Stoi pani na czele EBOR od listopada 2020 r. Jak pani priorytety różnią się od celów poprzedników? Co chciałaby pani w EBOR zmienić?
Moje priorytety są obecnie podyktowane nadzwyczajnymi okolicznościami, w jakich się znaleźliśmy. Od początku pandemii Covid-19 wspieramy rządy w przeciwdziałaniu temu kryzysowi, w łagodzeniu skutków lockdownów. Teraz będziemy się koncentrować na wspieraniu odbudowy po kryzysie. Chcielibyśmy, aby gospodarki, w których działamy, wyszły z tego szoku wzmocnione, ale też bardziej zrównoważone, zaawansowane cyfrowo i inkluzywne. Te ostatnie zmiany wpisują się w naszą strategię, przyjętą w ub.r. przez akcjonariuszy EBOR. Na dłuższą metę moim priorytetem jest wspieranie przede wszystkim zielonej transformacji. Dążymy do tego, aby połowę naszego portfela stanowiły zielone inwestycje, a wszystkie nasze projekty były zgodne z porozumieniem paryskim. Daliśmy sobie na to czas do końca 2022 r.

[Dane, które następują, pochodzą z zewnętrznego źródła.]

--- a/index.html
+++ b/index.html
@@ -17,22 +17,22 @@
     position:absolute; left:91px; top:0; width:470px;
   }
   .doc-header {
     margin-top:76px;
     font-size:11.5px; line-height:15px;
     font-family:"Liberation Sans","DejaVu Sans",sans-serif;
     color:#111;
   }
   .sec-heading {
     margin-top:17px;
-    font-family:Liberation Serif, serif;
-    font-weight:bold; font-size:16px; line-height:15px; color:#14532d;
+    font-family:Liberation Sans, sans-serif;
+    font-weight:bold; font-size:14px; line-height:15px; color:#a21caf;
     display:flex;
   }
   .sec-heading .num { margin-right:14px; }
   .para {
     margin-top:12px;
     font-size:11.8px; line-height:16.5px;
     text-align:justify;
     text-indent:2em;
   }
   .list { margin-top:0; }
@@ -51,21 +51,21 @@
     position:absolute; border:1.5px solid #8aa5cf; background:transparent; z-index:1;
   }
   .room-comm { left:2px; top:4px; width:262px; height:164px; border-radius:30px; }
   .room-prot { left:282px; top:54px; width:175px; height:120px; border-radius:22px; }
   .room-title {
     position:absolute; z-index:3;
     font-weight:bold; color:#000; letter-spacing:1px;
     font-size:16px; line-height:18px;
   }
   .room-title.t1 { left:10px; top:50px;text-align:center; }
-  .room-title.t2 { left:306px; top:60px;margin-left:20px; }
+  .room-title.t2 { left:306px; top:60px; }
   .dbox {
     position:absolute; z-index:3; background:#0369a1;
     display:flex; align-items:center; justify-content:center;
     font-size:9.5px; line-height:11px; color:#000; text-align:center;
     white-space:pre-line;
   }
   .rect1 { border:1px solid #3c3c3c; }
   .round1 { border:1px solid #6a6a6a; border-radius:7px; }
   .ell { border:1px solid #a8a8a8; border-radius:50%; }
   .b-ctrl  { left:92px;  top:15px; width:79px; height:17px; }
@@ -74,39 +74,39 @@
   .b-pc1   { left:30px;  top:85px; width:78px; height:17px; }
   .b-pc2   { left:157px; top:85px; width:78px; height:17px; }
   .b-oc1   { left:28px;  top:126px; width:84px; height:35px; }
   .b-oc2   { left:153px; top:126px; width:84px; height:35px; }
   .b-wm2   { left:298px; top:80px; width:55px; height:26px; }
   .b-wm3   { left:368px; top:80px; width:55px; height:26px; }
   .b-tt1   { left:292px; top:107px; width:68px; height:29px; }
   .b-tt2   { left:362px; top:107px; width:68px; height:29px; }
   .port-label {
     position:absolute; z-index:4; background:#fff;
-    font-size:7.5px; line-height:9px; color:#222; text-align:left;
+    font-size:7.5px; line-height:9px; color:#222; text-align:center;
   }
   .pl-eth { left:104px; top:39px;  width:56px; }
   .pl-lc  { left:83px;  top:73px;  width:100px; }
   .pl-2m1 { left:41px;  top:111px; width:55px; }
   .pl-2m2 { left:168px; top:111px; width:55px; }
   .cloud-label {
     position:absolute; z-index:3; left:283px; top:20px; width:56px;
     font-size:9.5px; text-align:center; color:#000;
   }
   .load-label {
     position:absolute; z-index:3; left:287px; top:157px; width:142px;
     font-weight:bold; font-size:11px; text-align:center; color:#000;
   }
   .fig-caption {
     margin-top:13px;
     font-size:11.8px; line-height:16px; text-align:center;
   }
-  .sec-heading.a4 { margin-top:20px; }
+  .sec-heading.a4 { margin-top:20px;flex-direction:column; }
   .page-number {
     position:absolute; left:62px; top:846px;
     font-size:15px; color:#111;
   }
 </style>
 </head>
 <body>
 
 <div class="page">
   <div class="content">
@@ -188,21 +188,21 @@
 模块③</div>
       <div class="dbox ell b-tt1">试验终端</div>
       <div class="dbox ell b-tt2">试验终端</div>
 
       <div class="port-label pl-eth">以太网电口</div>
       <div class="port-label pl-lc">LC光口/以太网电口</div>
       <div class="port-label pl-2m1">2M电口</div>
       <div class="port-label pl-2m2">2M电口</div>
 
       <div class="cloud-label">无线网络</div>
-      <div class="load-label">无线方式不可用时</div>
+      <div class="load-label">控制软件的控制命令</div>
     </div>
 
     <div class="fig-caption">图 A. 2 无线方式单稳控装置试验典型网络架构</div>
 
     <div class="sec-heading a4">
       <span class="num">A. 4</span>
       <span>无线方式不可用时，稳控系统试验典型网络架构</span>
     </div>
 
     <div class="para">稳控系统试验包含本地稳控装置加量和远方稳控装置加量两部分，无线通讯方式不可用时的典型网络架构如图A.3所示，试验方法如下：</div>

Czy w celu wspierania zielonej transformacji EBOR będzie dysponował dodatkowymi zasobami, czy raczej projekty o takim charakterze będą stopniowo zastępowały dotychczasowe, np. nastawione na rozwój rynku kapitałowego?

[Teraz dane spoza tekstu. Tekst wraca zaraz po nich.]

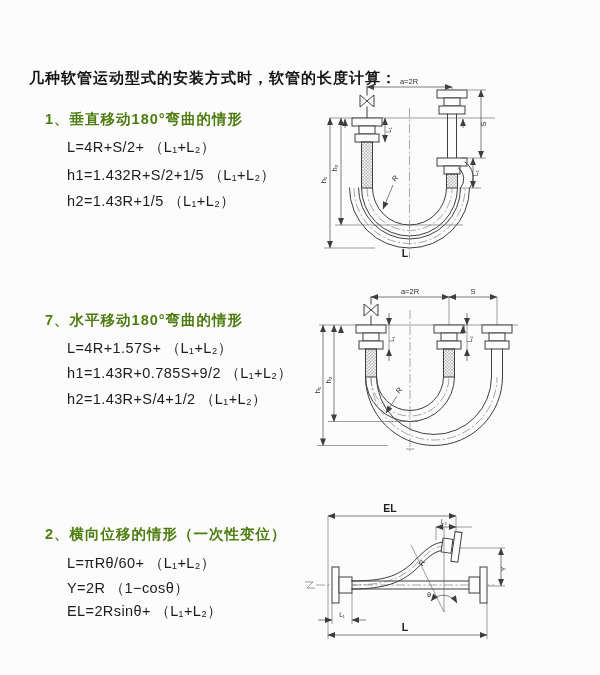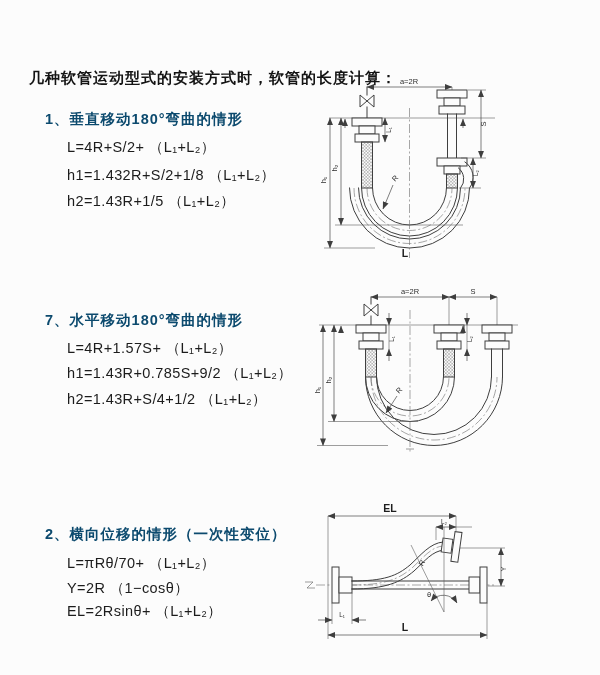--- a/index.html
+++ b/index.html
@@ -6,21 +6,21 @@
   body{
     width:600px;height:675px;position:relative;overflow:hidden;
     background:#fcfcfc;color:#1f1f1f;
     font-family:"Liberation Sans","DejaVu Sans",sans-serif;
   }
   .page-title{
     position:absolute;left:29px;top:27px;
     font-size:15px;font-weight:600;letter-spacing:1px;color:#141414;margin-top:42px;
   }
   .sec-heading{
-    position:absolute;font-size:14.5px;font-weight:600;letter-spacing:1px;color:#0c4a6e;
+    position:absolute;font-size:14.5px;font-weight:600;letter-spacing:1px;color:#4d7c0f;
   }
   .formula{
     position:absolute;font-size:14.5px;font-weight:400;letter-spacing:0.4px;color:#1c1c1c;
   }
   svg.diag{position:absolute;}
   .ol{stroke:#3f3f3f;stroke-width:1;fill:none;stroke-linecap:square;}
   .tl{stroke:#5d5d5d;stroke-width:0.6;fill:none;}
   .dl{stroke:#474747;stroke-width:0.7;fill:none;}
   .cl{stroke:#6b6b6b;stroke-width:0.6;fill:none;stroke-dasharray:9 2.5 2 2.5;}
   .fr{fill:#fcfcfc;stroke:#3f3f3f;stroke-width:1;}
@@ -29,30 +29,30 @@
   text.ds{font-size:6.3px;fill:#2d2d2d;}
   text.dtl{font-size:10.5px;fill:#1e1e1e;font-weight:600;}
 </style>
 </head>
 <body>
 
 <div class="page-title">几种软管运动型式的安装方式时，软管的长度计算：</div>
 
 <div class="sec-heading" style="left:45px;top:110px">1、垂直移动180°弯曲的情形</div>
 <div class="formula" style="left:67px;top:138px">L=4R+S/2+ （L₁+L₂）</div>
-<div class="formula" style="left:67px;top:166px">h1=1.432R+S/2+1/8 （L₁+L₂）</div>
+<div class="formula" style="left:67px;top:166px">h1=1.432R+S/2+1/5 （L₁+L₂）</div>
 <div class="formula" style="left:67px;top:192px">h2=1.43R+1/5 （L₁+L₂）</div>
 
 <div class="sec-heading" style="left:45px;top:311px">7、水平移动180°弯曲的情形</div>
 <div class="formula" style="left:67px;top:339px">L=4R+1.57S+ （L₁+L₂）</div>
 <div class="formula" style="left:67px;top:364px">h1=1.43R+0.785S+9/2 （L₁+L₂）</div>
 <div class="formula" style="left:67px;top:390px">h2=1.43R+S/4+1/2 （L₁+L₂）</div>
 
 <div class="sec-heading" style="left:45px;top:525px">2、横向位移的情形（一次性变位）</div>
-<div class="formula" style="left:67px;top:554px">L=πRθ/70+ （L₁+L₂）</div>
+<div class="formula" style="left:67px;top:554px">L=πRθ/60+ （L₁+L₂）</div>
 <div class="formula" style="left:67px;top:579px">Y=2R （1−cosθ）</div>
 <div class="formula" style="left:67px;top:602px">EL=2Rsinθ+ （L₁+L₂）</div>
 
 <svg class="diag" style="left:315px;top:68px" width="280" height="195" viewBox="0 0 280 195">
   <defs>
     <marker id="m1" viewBox="0 0 10 8" refX="9.5" refY="4" markerWidth="8" markerHeight="6" orient="auto-start-reverse" markerUnits="userSpaceOnUse">
         <path d="M0,0L10,4L0,8z" fill="#3e3e3e"></path>
       </marker>
     <pattern id="p1" width="3.2" height="3.2" patternUnits="userSpaceOnUse">
       <path d="M0,0L3.2,3.2M3.2,0L0,3.2" stroke="#8f8f8f" stroke-width="0.5"></path>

Nie myślimy w tych kategoriach. Nasz kapitał pozwala nam na zwiększenie aktywności, nie musimy zastępować jednych celów innymi. Przykładowo, w 2020 r. zwiększyliśmy skalę finansowania projektów o 10 proc., do 11 mld dol.
Na dłuższą metę pandemia może zieloną transformację przyspieszyć właśnie dlatego, że rządy i organizacje międzynarodowe takie jak EBOR będą sporo wydawały na odbudowę gospodarek, a te wydatki będą celowe. Ale w 2020 r. rządy zrobiły chyba krok wstecz w polityce klimatycznej?